Problem to work on: An acceptable response holds only the line containing "- 공통 부분 문자열" and every line after it to the end of the records, each reproduced exactly.

Supplied material:

=== Section Start ===

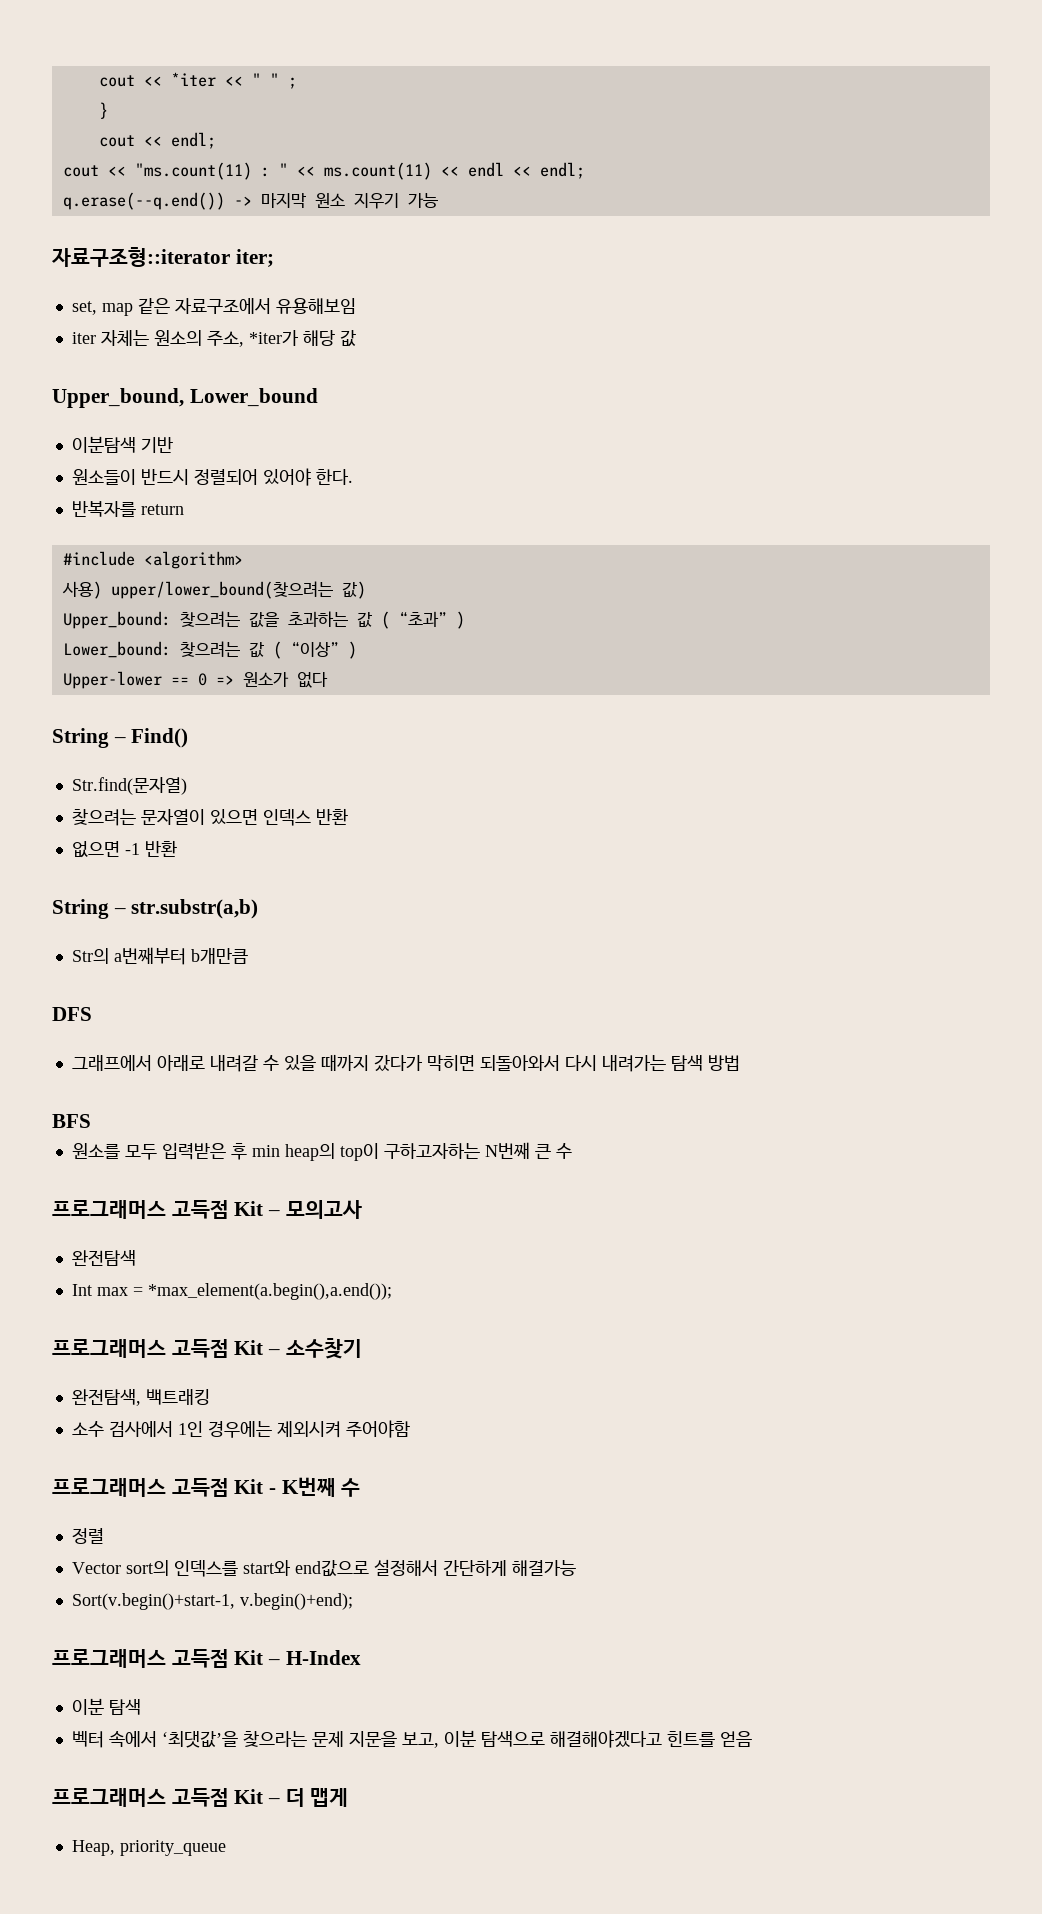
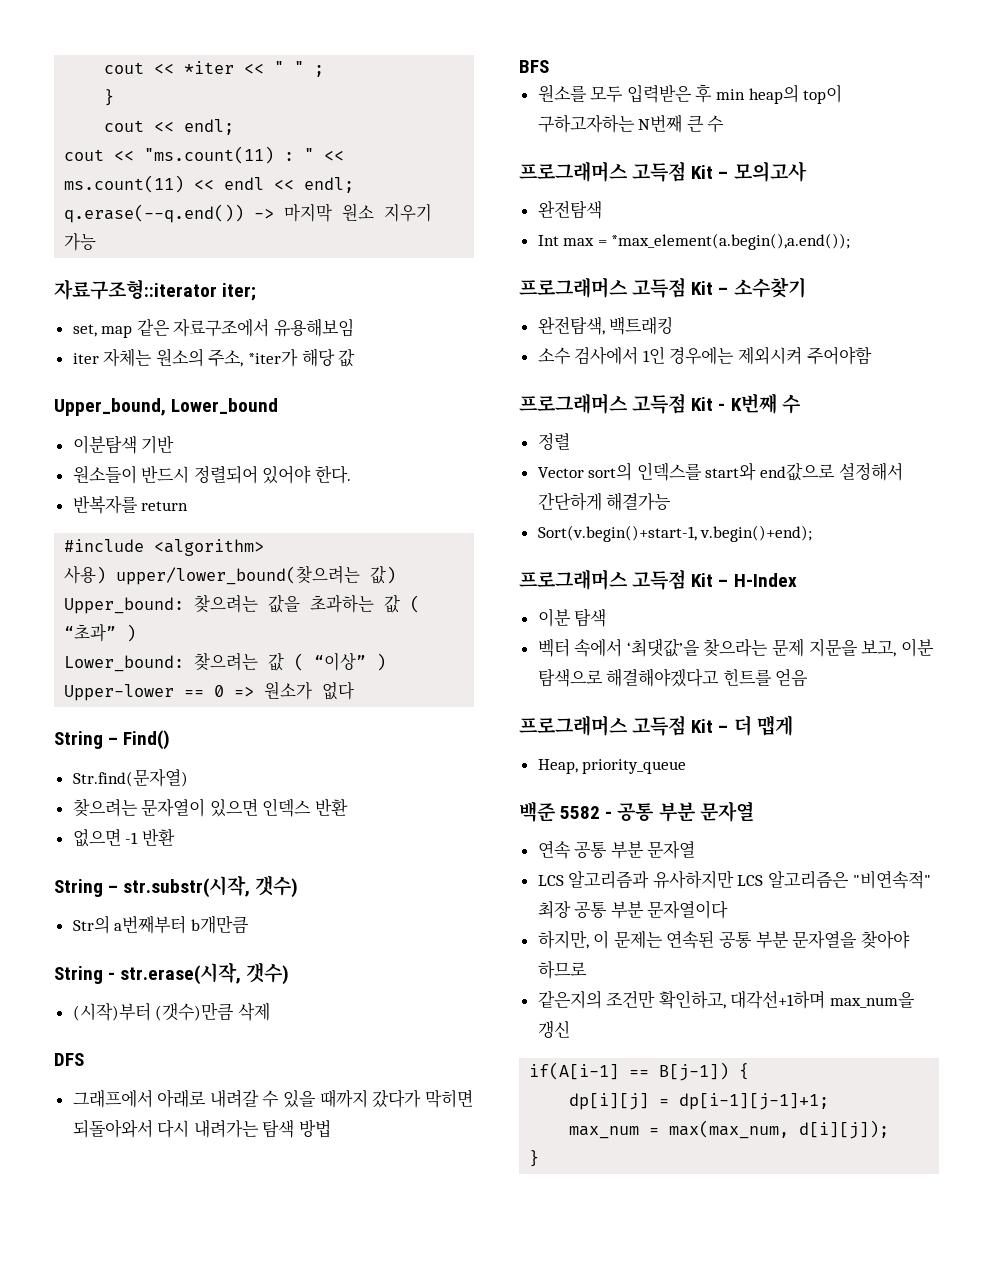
- String – str.substr(a,b)
+ String – str.substr(시작, 갯수)
+ String - str.erase(시작, 갯수)
+ (시작)부터 (갯수)만큼 삭제
+ 백준 5582 - 공통 부분 문자열
+ 연속 공통 부분 문자열
+ LCS 알고리즘과 유사하지만 LCS 알고리즘은 "비연속적" 최장 공통 부분 문자열이다
+ 하지만, 이 문제는 연속된 공통 부분 문자열을 찾아야 하므로
+ 같은지의 조건만 확인하고, 대각선+1하며 max_num을 갱신
+ if(A[i-1] == B[j-1]) {
+ dp[i][j] = dp[i-1][j-1]+1;
+ max_num = max(max_num, d[i][j]);
+ }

=== Section End ===

Answer space:
+ 백준 5582 - 공통 부분 문자열
+ 연속 공통 부분 문자열
+ LCS 알고리즘과 유사하지만 LCS 알고리즘은 "비연속적" 최장 공통 부분 문자열이다
+ 하지만, 이 문제는 연속된 공통 부분 문자열을 찾아야 하므로
+ 같은지의 조건만 확인하고, 대각선+1하며 max_num을 갱신
+ if(A[i-1] == B[j-1]) {
+ dp[i][j] = dp[i-1][j-1]+1;
+ max_num = max(max_num, d[i][j]);
+ }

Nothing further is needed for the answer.